Task goal:
Give the number of lines in the entries below that hold "Pensacola", with no accompanying words.

Supplied material:
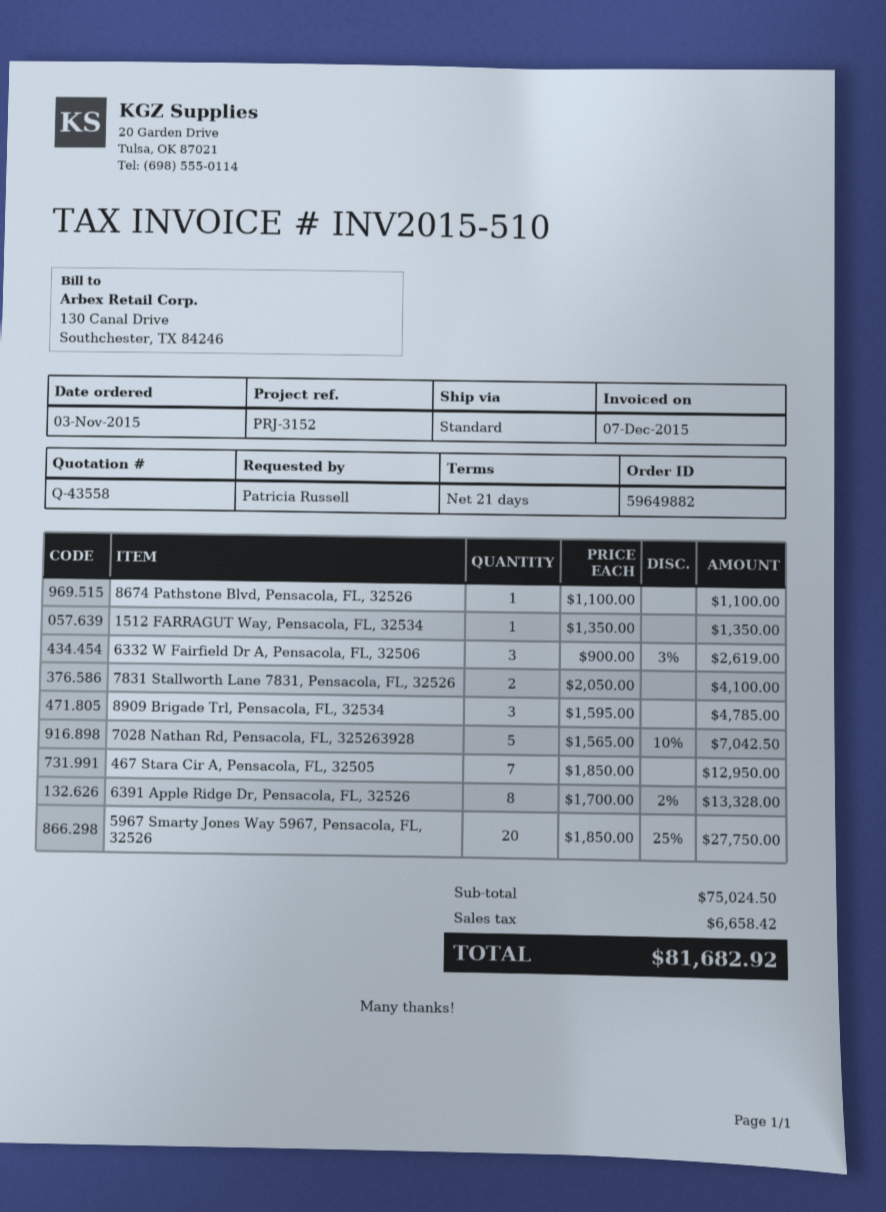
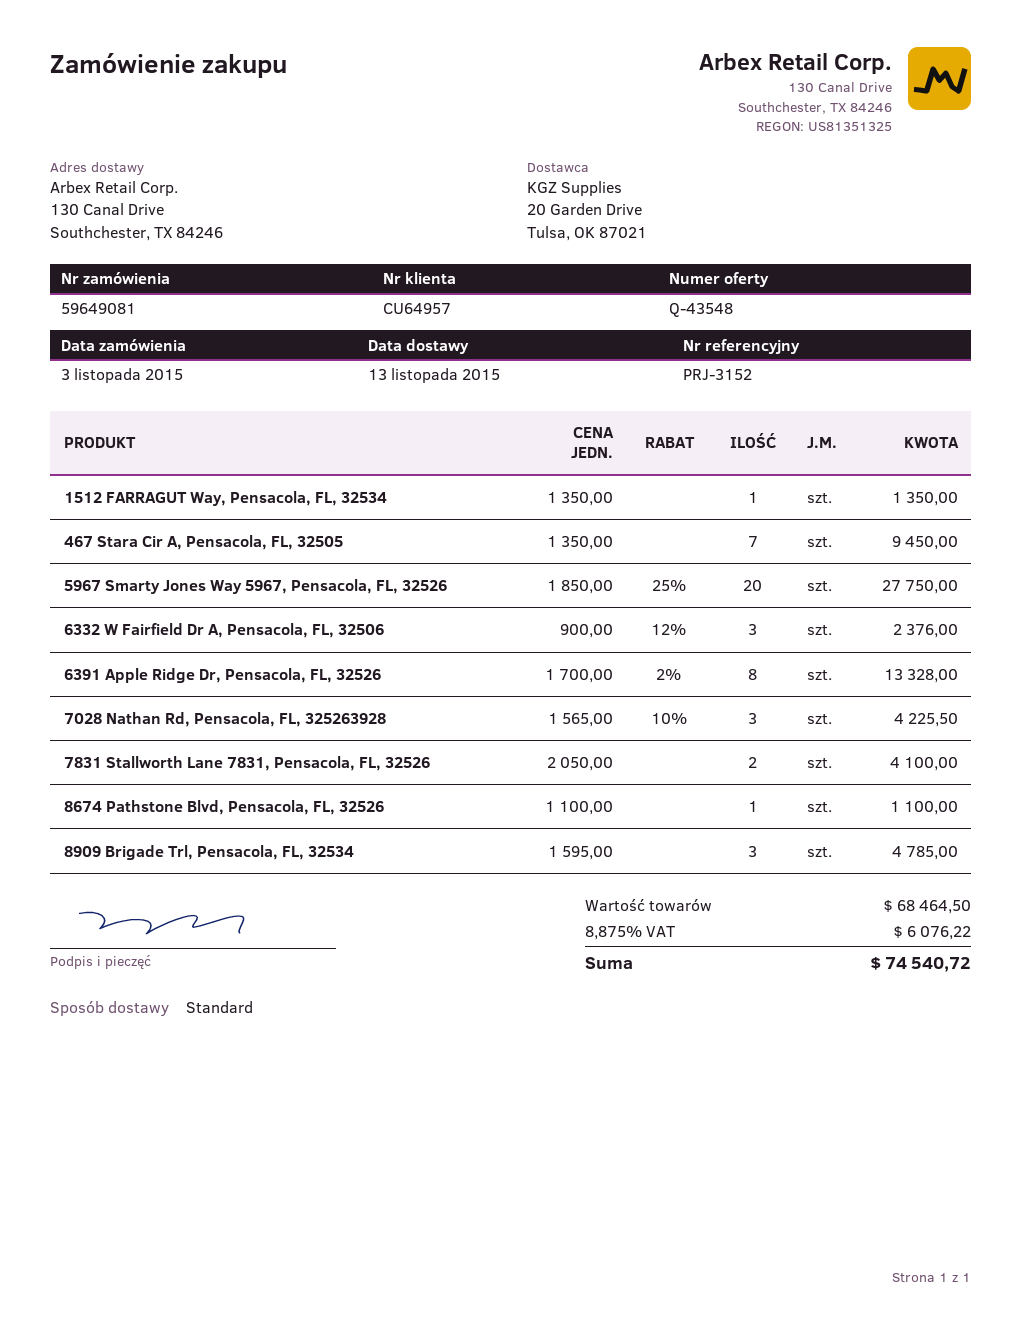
quote number: Q-43558 -> Q-43548
order number: 59649882 -> 59649081
6332 W Fairfield Dr A, Pensacola, FL, 32506: 3 x 900.00 - 3% = 2619.00 -> 3 x 900.00 - 12% = 2376.00
7028 Nathan Rd, Pensacola, FL, 325263928: 5 x 1565.00 - 10% = 7042.50 -> 3 x 1565.00 - 10% = 4225.50
467 Stara Cir A, Pensacola, FL, 32505: 7 x 1850.00 = 12950.00 -> 7 x 1350.00 = 9450.00
subtotal: 75024.50 -> 68464.50
tax: 6658.42 -> 6076.22
total: 81682.92 -> 74540.72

Exercise response:
3